I never mentioned anything about the oil-lamp; I wanted them to be the first to bring up the subject so it would confirm my strong suspicions that they were the culprits.
After a while with nothing being mentioned about the lamp, I couldn't hold my silence any longer, so I said, "nice joke with the lamp, though a pity I didn't fall for it", then adding "I guessed it was you all the time". They looked at me bemused and asked me whatever was I talking about. So I explained to them exactly what I had seen, still believing that they were the ones behind it. But they insisted that they were innocent and Howard added, that it could not have been Stan, because he had gone to deal with some trouble in another part of the mine and he hadn't yet returned.
I knew for sure it could not have been Stan, it was not his character to play about, especially at work, but of the other two I was never quite sure.

Even many years after this incident, they still denied trying to scare me on that day.
So what can I say?

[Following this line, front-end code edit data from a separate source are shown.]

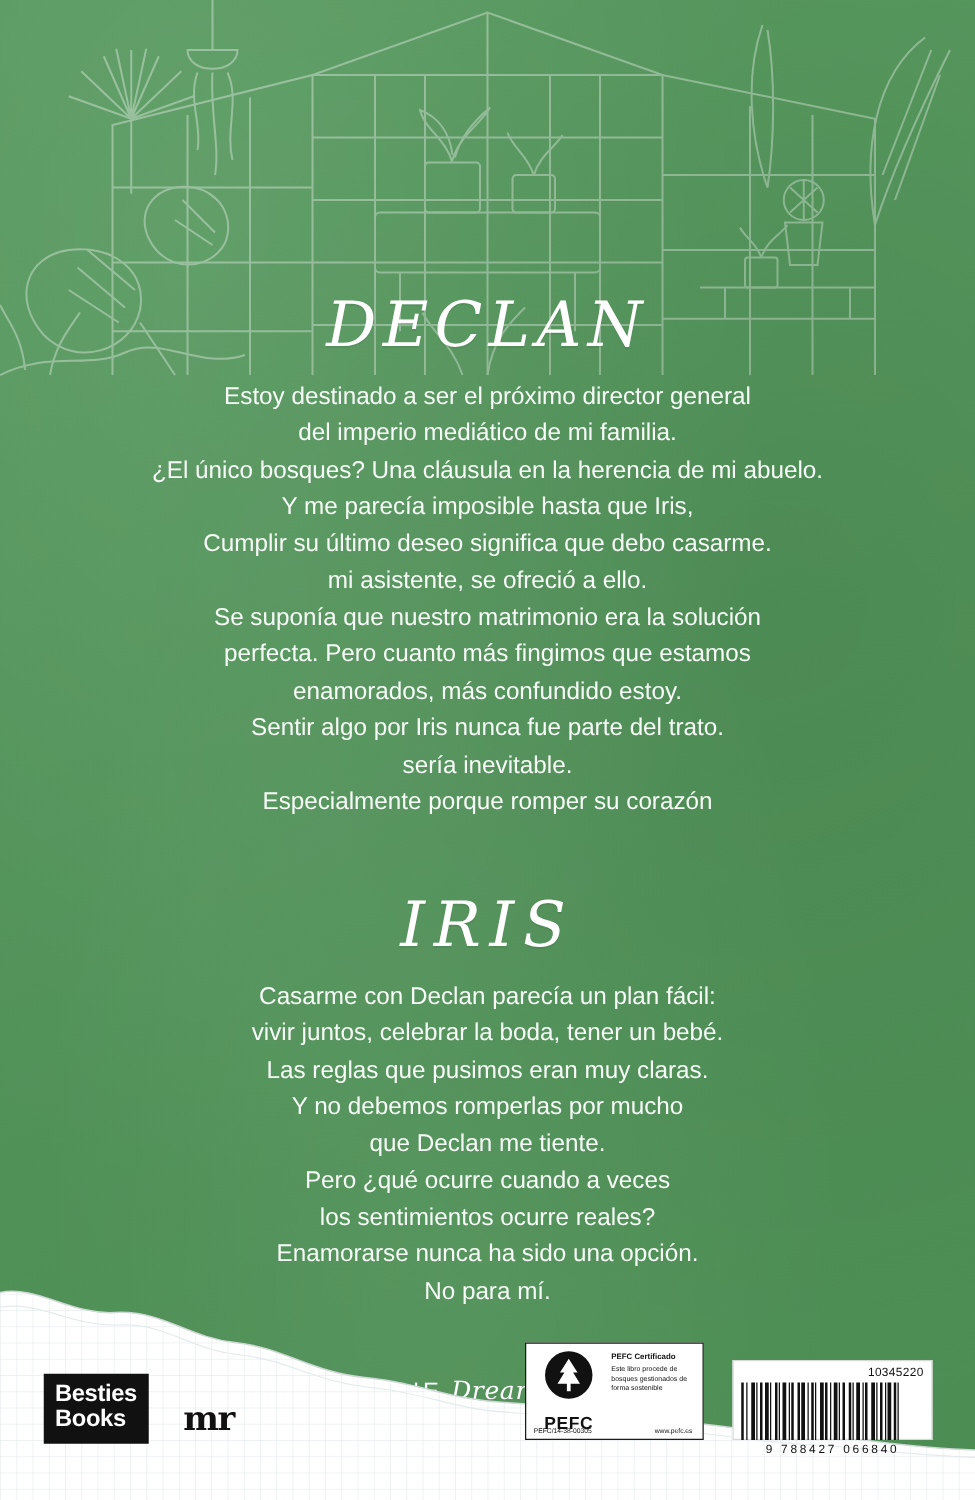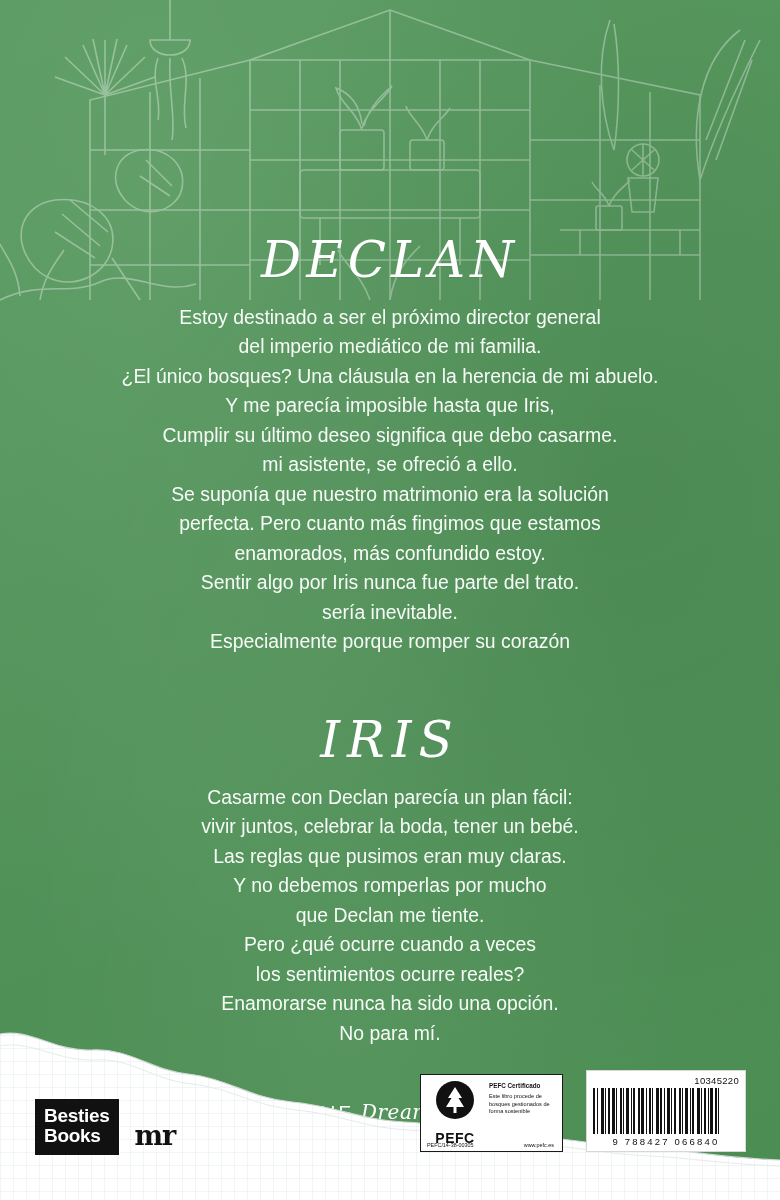--- a/index.html
+++ b/index.html
@@ -168,7 +168,7 @@
   .barcode-box {
     position: absolute;
     left: 586px; bottom: 48px;
-    width: 160px; height: 82px;
+    width: 160px; height: 64px;
     background: #ffffff;
     border: 1px solid #d8d8d8;
     padding: 4px 6px 3px 6px;

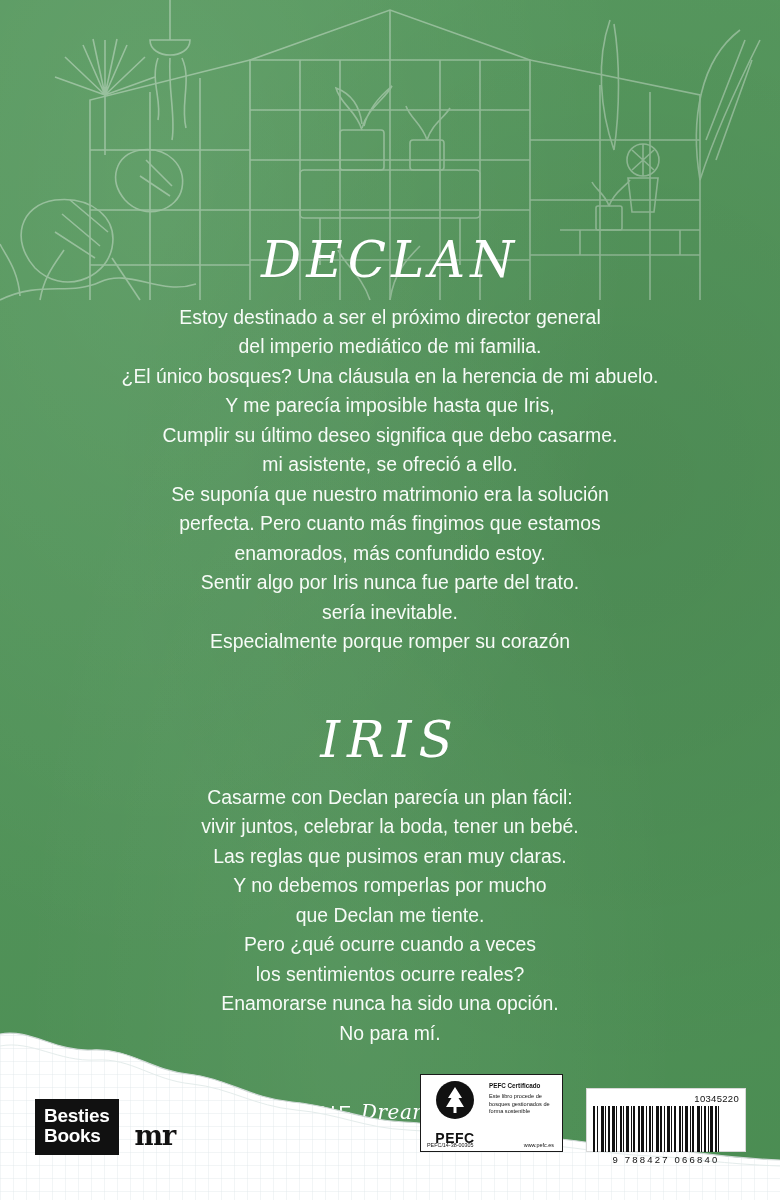--- a/index.html
+++ b/index.html
@@ -98,7 +98,7 @@
     left: 35px; bottom: 45px;
     display: flex;
     align-items: flex-end;
-    gap: 16px;
+    gap: 28px;
   }
   .besties-logo {
     background: #111111;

I only know what I saw, was it a prank, or did I have a visit from a long lost miner?

J. H. Smith.

P.S. I have since heard from John Hooper, who emigrated to Canada many years ago. He came across my web site while browsing the Internet and he was astounded to find this story. He emailed me saying, how pleased he was to have the story confirmed, because he has told the same story to his friends in Canada many times and each time they've looked at him as if he had lost his marbles. He still denies having anything to do with the lamp.